(Modification records)
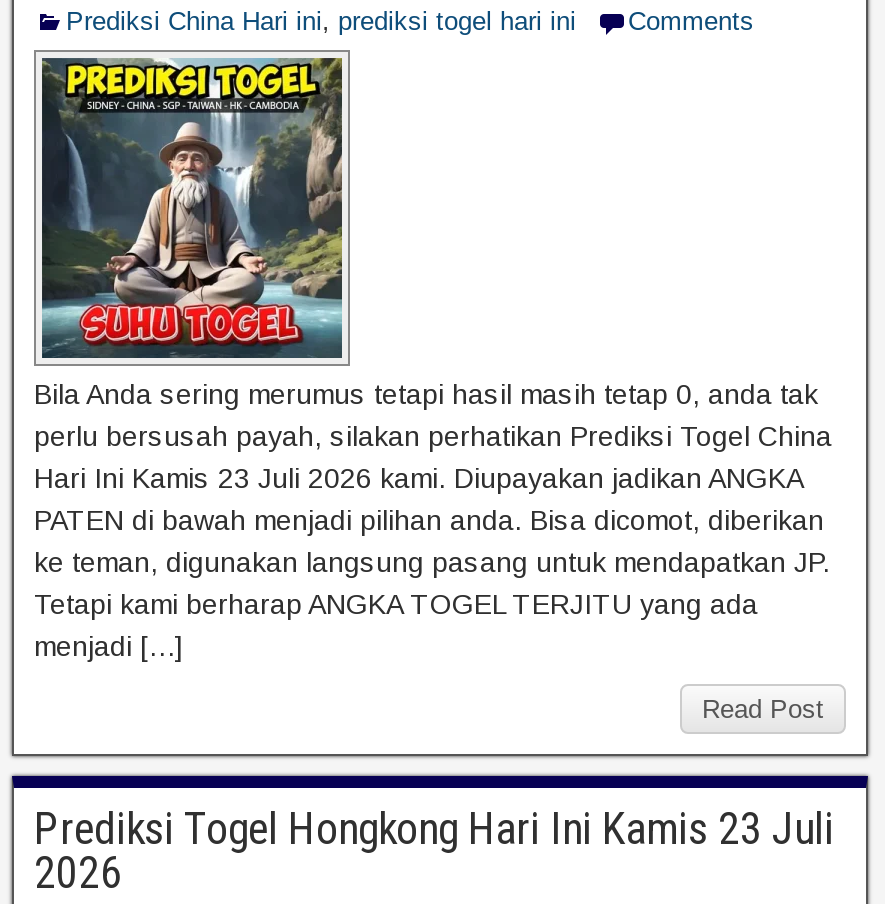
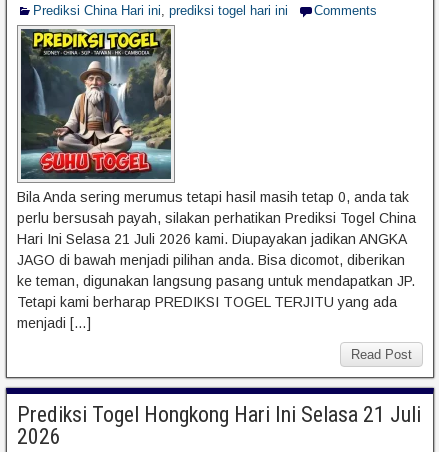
- Hari Ini Kamis 23 Juli 2026 kami. Diupayakan jadikan ANGKA
+ Hari Ini Selasa 21 Juli 2026 kami. Diupayakan jadikan ANGKA

- PATEN di bawah menjadi pilihan anda. Bisa dicomot, diberikan
+ JAGO di bawah menjadi pilihan anda. Bisa dicomot, diberikan

- Tetapi kami berharap ANGKA TOGEL TERJITU yang ada
+ Tetapi kami berharap PREDIKSI TOGEL TERJITU yang ada

- Prediksi Togel Hongkong Hari Ini Kamis 23 Juli
+ Prediksi Togel Hongkong Hari Ini Selasa 21 Juli
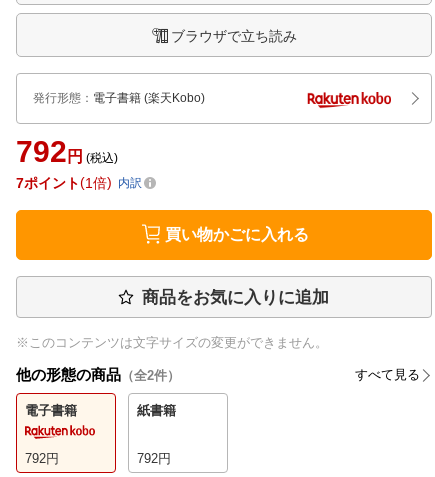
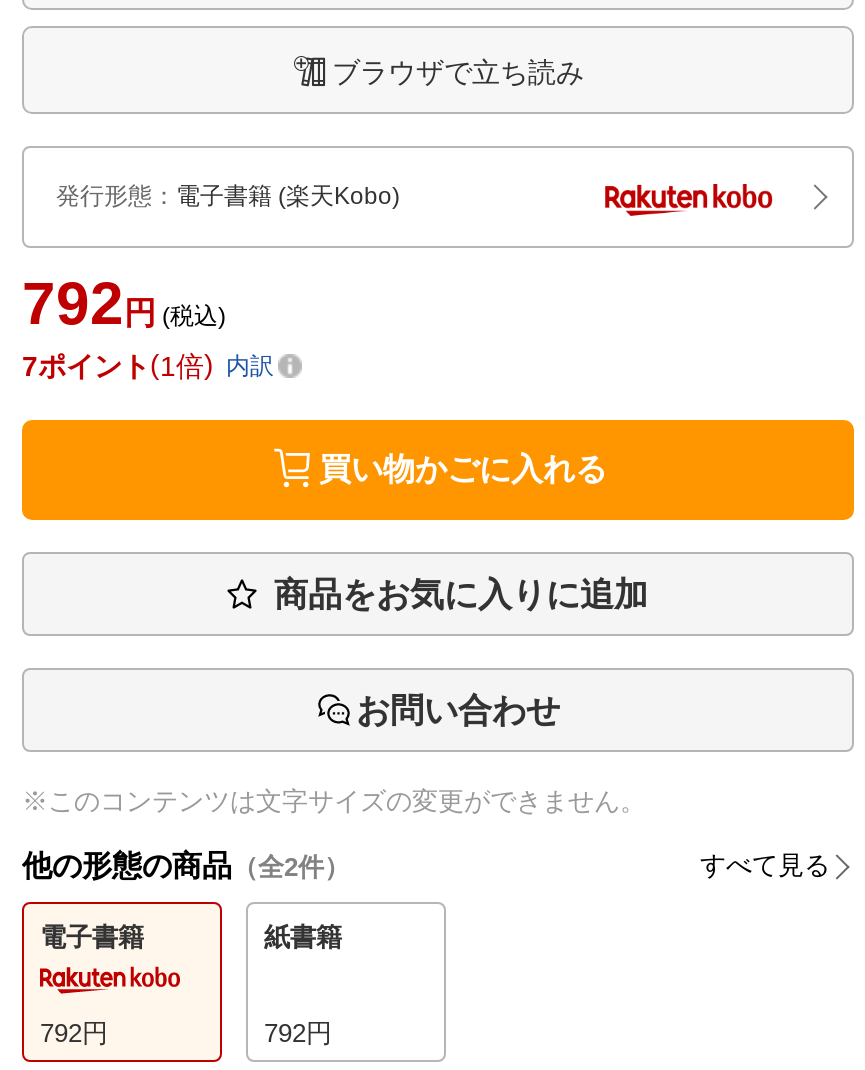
+ お問い合わせ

(Your task):
Retyped exactly, the lines from the one holding "- PATEN di bawah" through the last line of the data above are the whole answer. Pictures stay out.

(Response to this task):
- PATEN di bawah menjadi pilihan anda. Bisa dicomot, diberikan
+ JAGO di bawah menjadi pilihan anda. Bisa dicomot, diberikan

- Tetapi kami berharap ANGKA TOGEL TERJITU yang ada
+ Tetapi kami berharap PREDIKSI TOGEL TERJITU yang ada

- Prediksi Togel Hongkong Hari Ini Kamis 23 Juli
+ Prediksi Togel Hongkong Hari Ini Selasa 21 Juli
+ お問い合わせ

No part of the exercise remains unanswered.